Portugal terá de cumprir as regras, mas há também quem pense que o nosso país possa até antecipar-se. “Acreditamos que, com a provação formal desta legislação, será possível terminar efetivamente a venda de veículos novos ligeiros nos próximos 10 anos na União Europeia. Adicionalmente a esta decisão, a UVE acredita que é possível ir mais longe, por isso lançou uma Petição Pública em que convoca Portugal a comprometer-se a pôr fim às vendas de veículos convencionais com motor de combustão interna, a partir de 2030”, dizem, explicitando depois a proposta.
“Apelamos à adoção de restrições de vendas de novos veículos ligeiros em duas fases de forma a que, a partir de 2030, apenas seja permitida a venda de veículos 100% elétricos e híbridos plug-in e, a partir de 2035, apenas seja permitida a venda de veículos 100% elétricos.

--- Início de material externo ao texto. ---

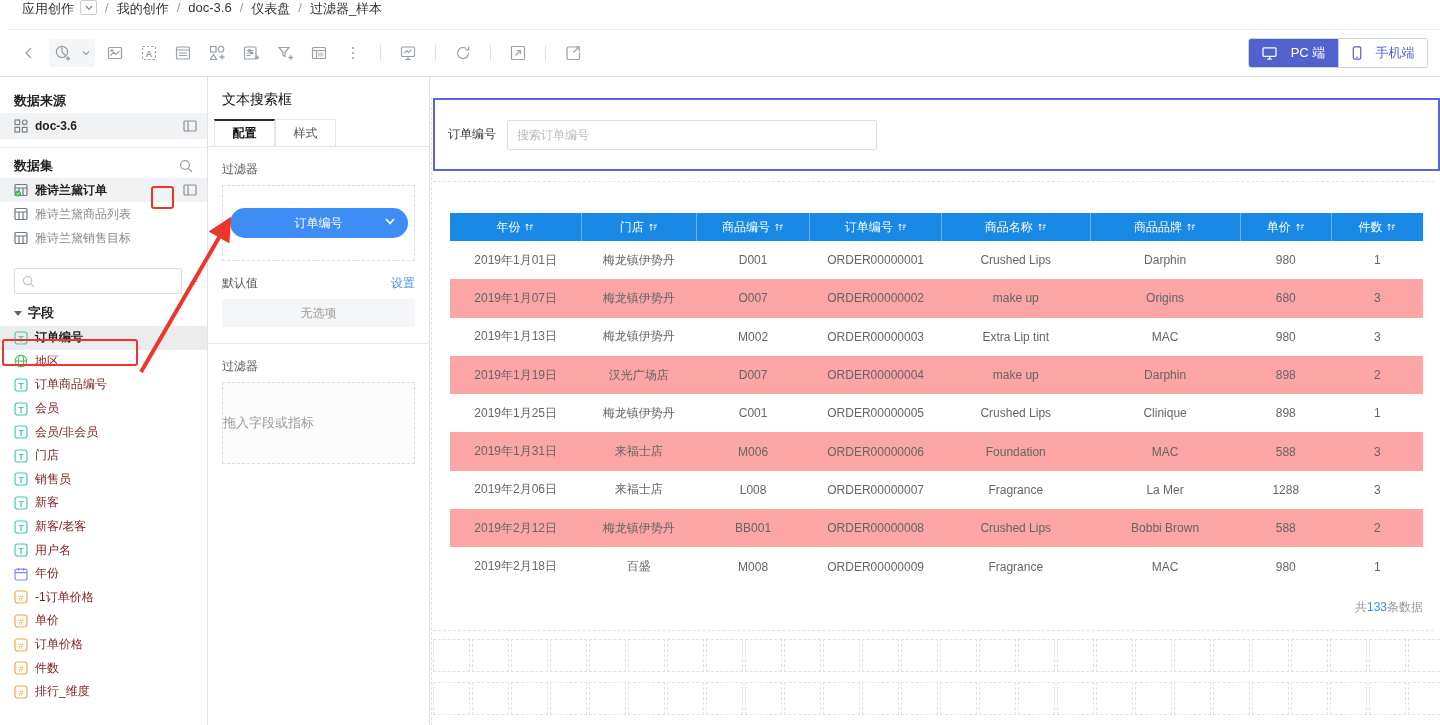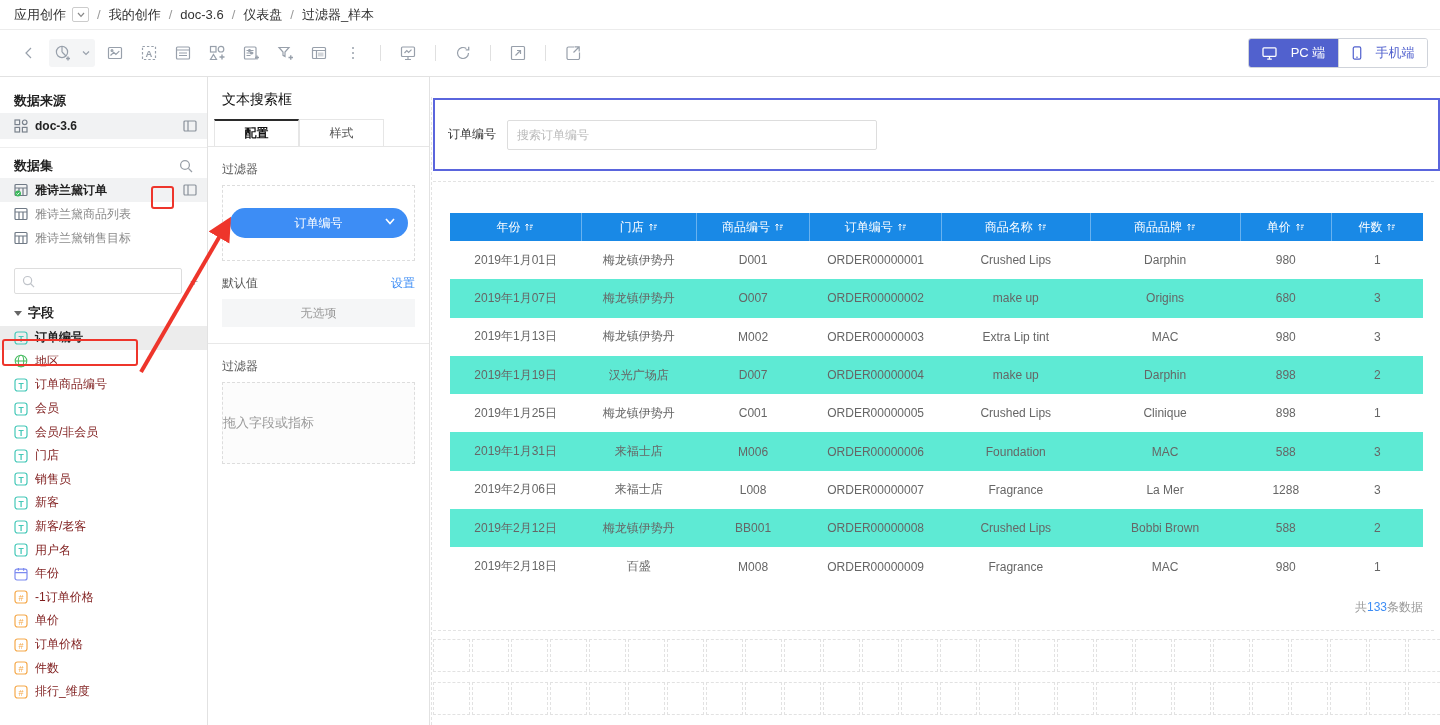"应用创作" .breadcrumb-bar { align-items: center -> none; margin-left: none -> 8px }
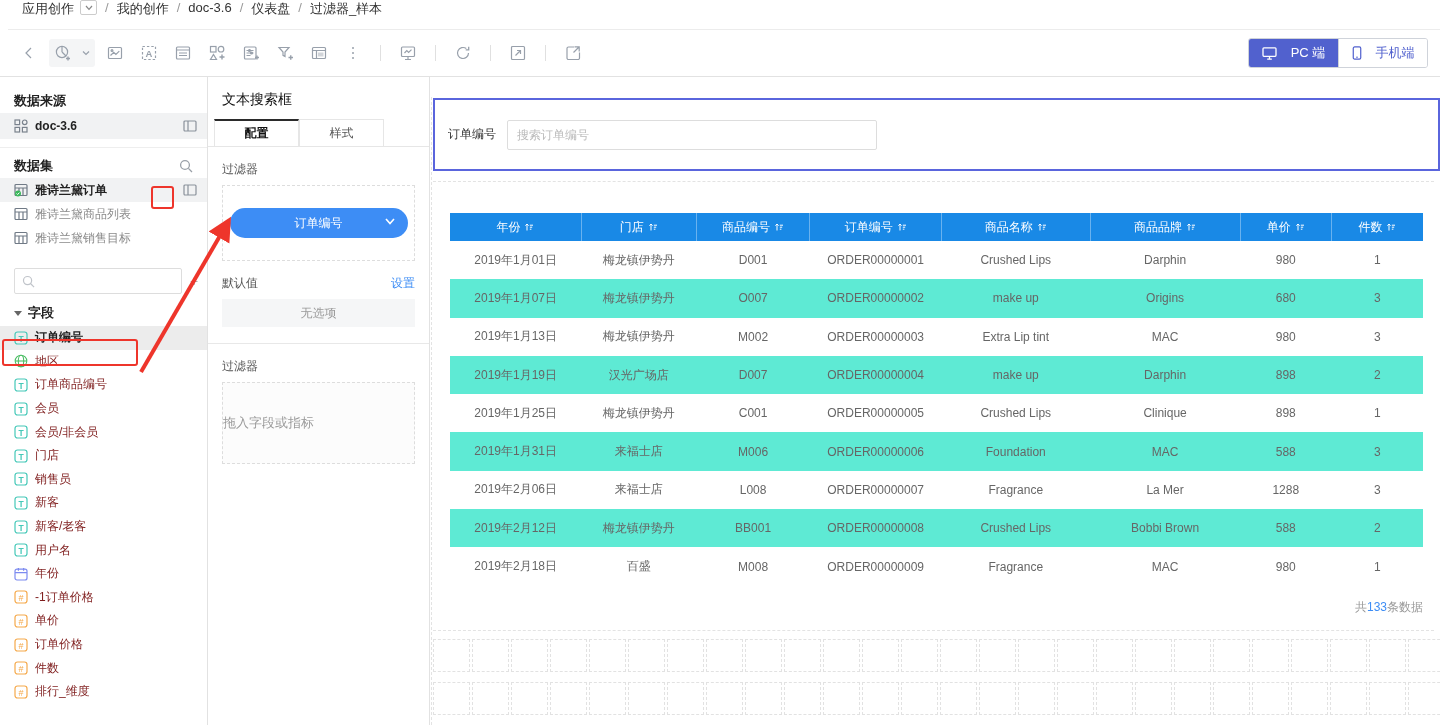"配置" .cfg-tab { width: 85px -> 61px }
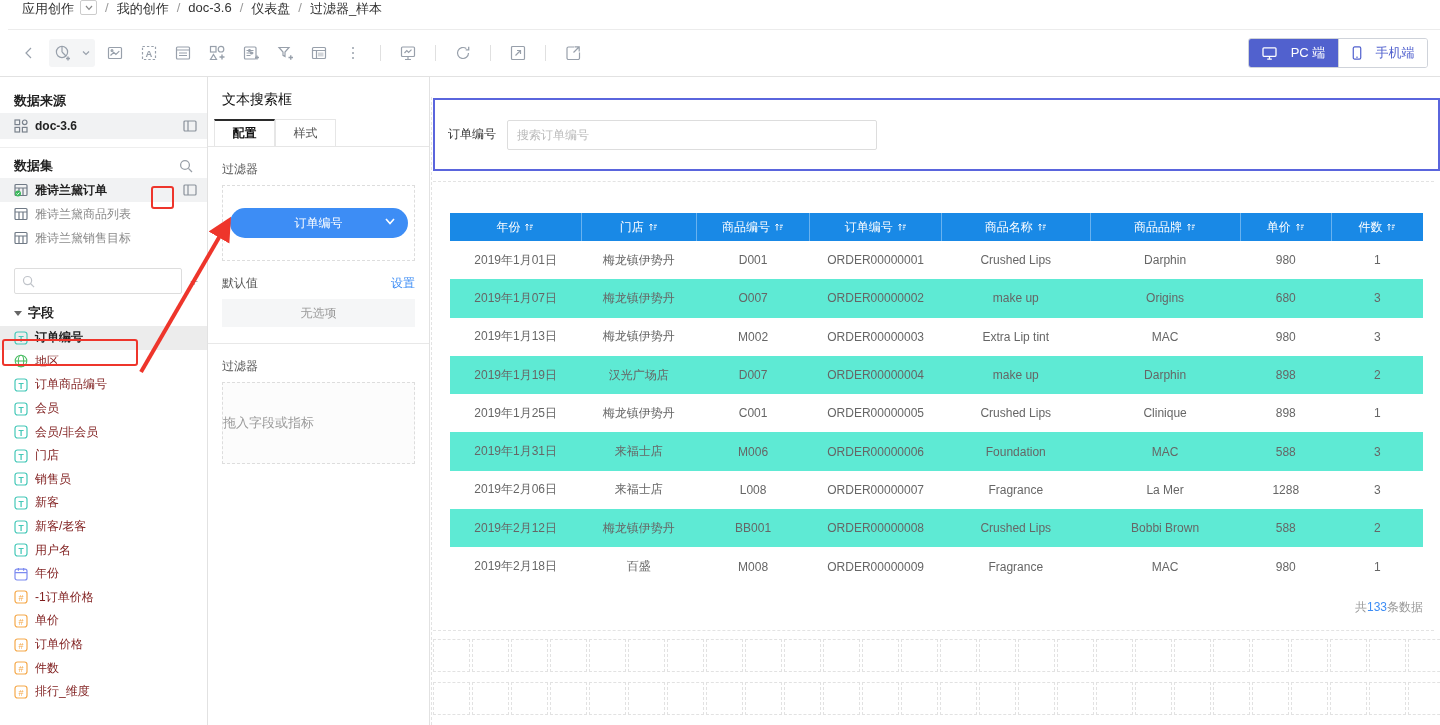"2019年1月07日" table.data tr.alt td { background: #5eead4 -> #fca5a5 }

As metas que propomos são totalmente alcançáveis. Os fabricantes automóveis já estão a investir largamente na produção de veículos elétricos, existindo uma grande disponibilidade e diversidade da oferta – com maior autonomia, mais velocidade de carregamento rápido e melhor desempenho. Muitas marcas já se comprometeram, inclusive, a abandonar as vendas de veículos com motor de combustão interna e passar a vender exclusivamente veículos 100% elétricos, mesmo antes de 2035 – como é o caso da Smart, Audi, Ford, Honda, Renault, Volvo, etc”, salientam.
Dez anos antes do limite imposto pelo Parlamento Europeu, Portugal irá produzir os primeiros carros 100% elétricos, como foi confirmado já este mês. A fábrica da Stellantis, em Mangualde, vai ficar encarregue da produções das versões elétricas dos modelos Peugeot e-Partner, Citroen e-Berlingo, Opel e-Combo e Fiat e-Doblò, já a partir de 2025, anunciou a empresa no início deste mês. Mais um passo, então, que Portugal está a dar no 'mundo verde', e quem sabe com menos carros nas estradas.

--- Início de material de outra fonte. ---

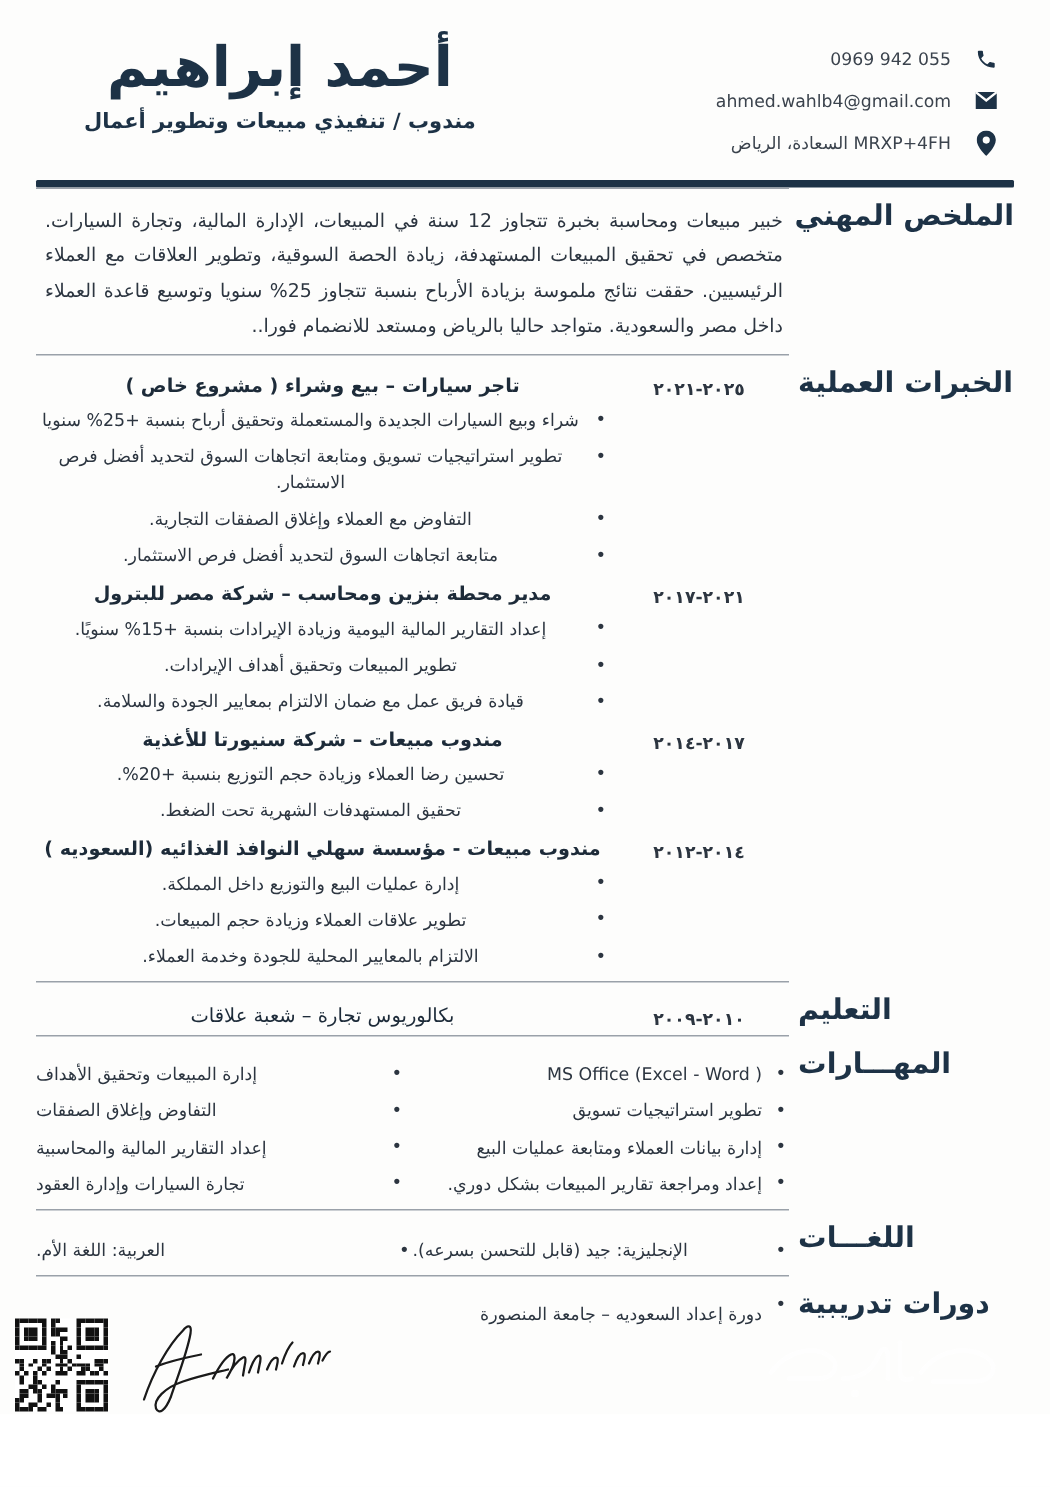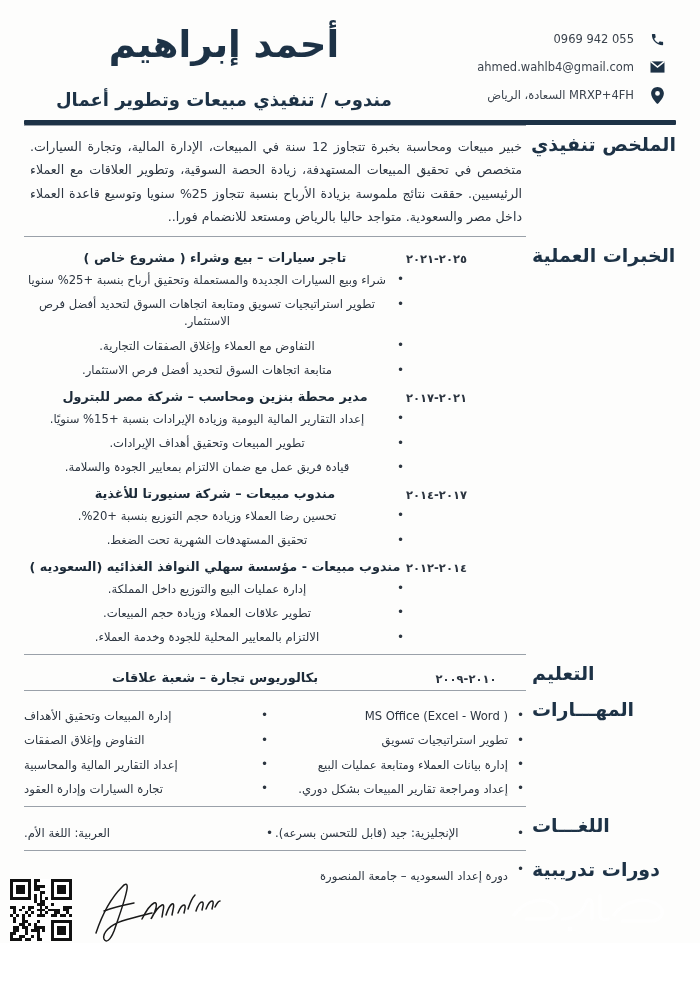"مندوب / تنفيذي مبيعات وتطوير" .job-title { font-size: 18px -> 14px; margin-top: 24px -> 8px }
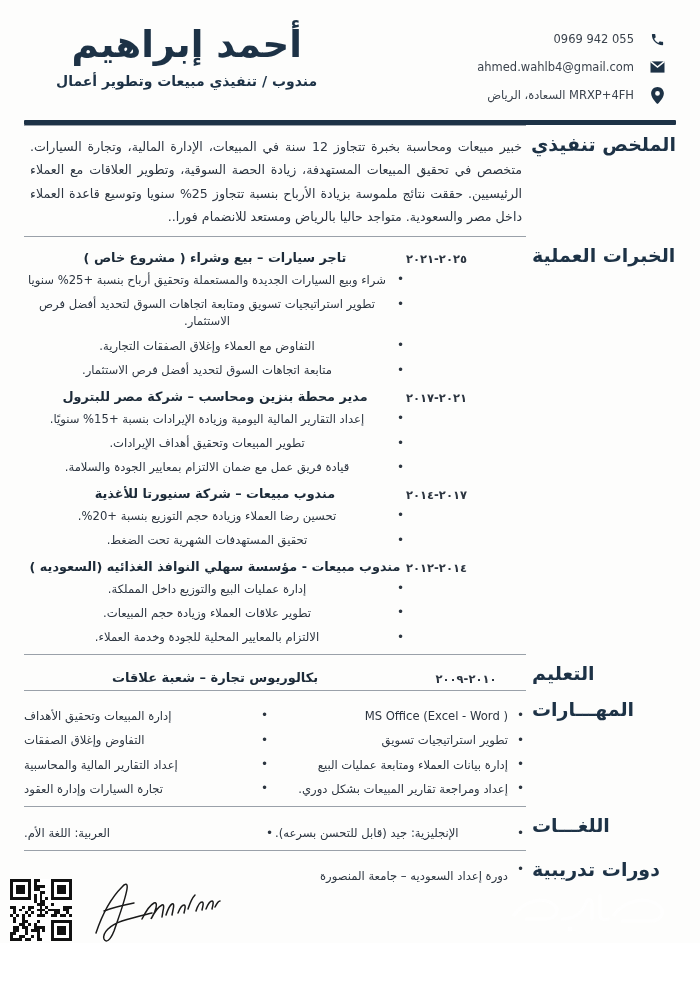"الملخص تنفيذي" div.section-head { text: تنفيذي -> المهني }
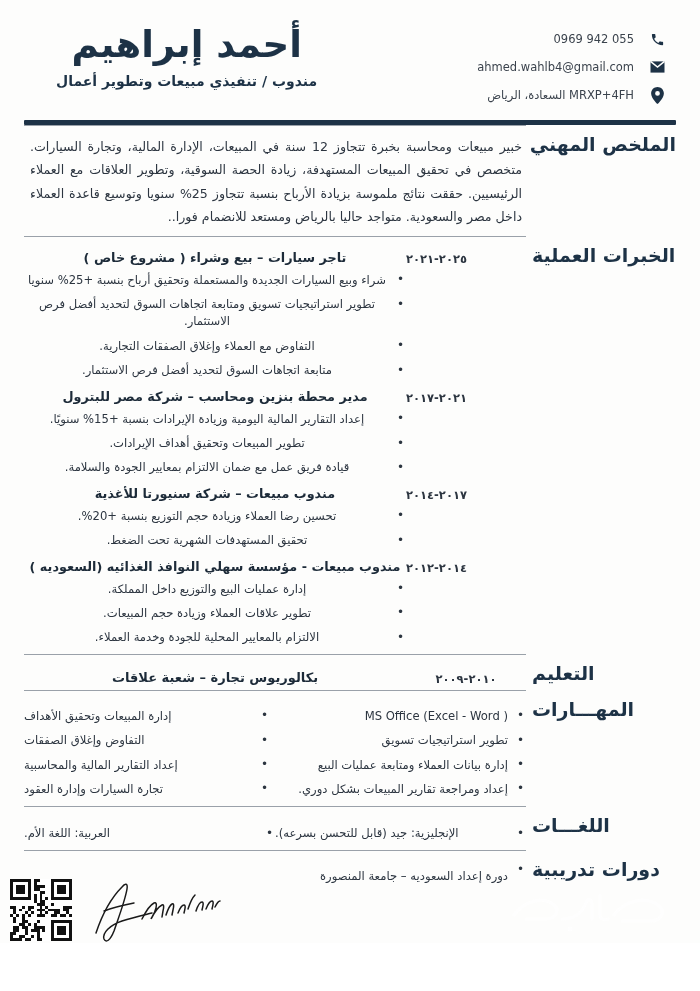"٢٠٢٥-٢٠٢١" .job-date { text-align: left -> center }
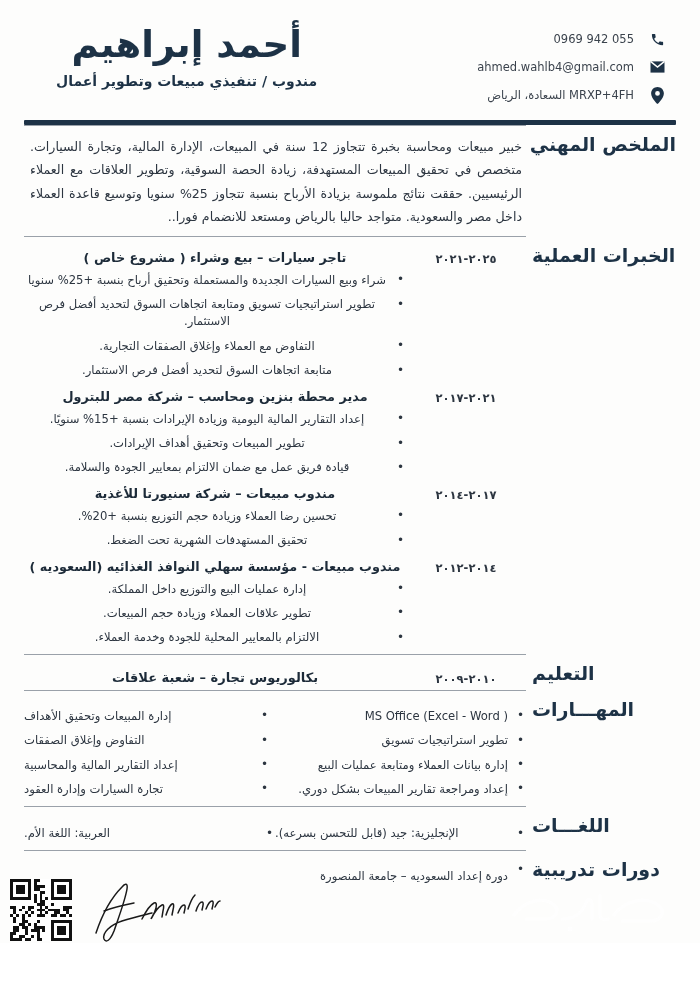"بكالوريوس تجارة – شعبة علاقات" .edu-text { font-weight: 700 -> 400 }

"Embora os benefícios financeiros dos veículos 100% elétricos estejam comprovados, o uso de um veículo ligeiro de passageiros, como meio de transporte pessoal, será gradualmente abandonado pelas gerações mais novas, privilegiando cada vez mais o uso de veículos partilhados, transportes coletivos e veículos de mobilidade suave, todos eles meios de transporte elétricos ou eletrificados, como forma de colmatar a falta de espaço de circulação nas cidades e contribuir na diminuição da poluição sonora e atmosférica nos meios urbanos e grandes cidades", refere a UVE.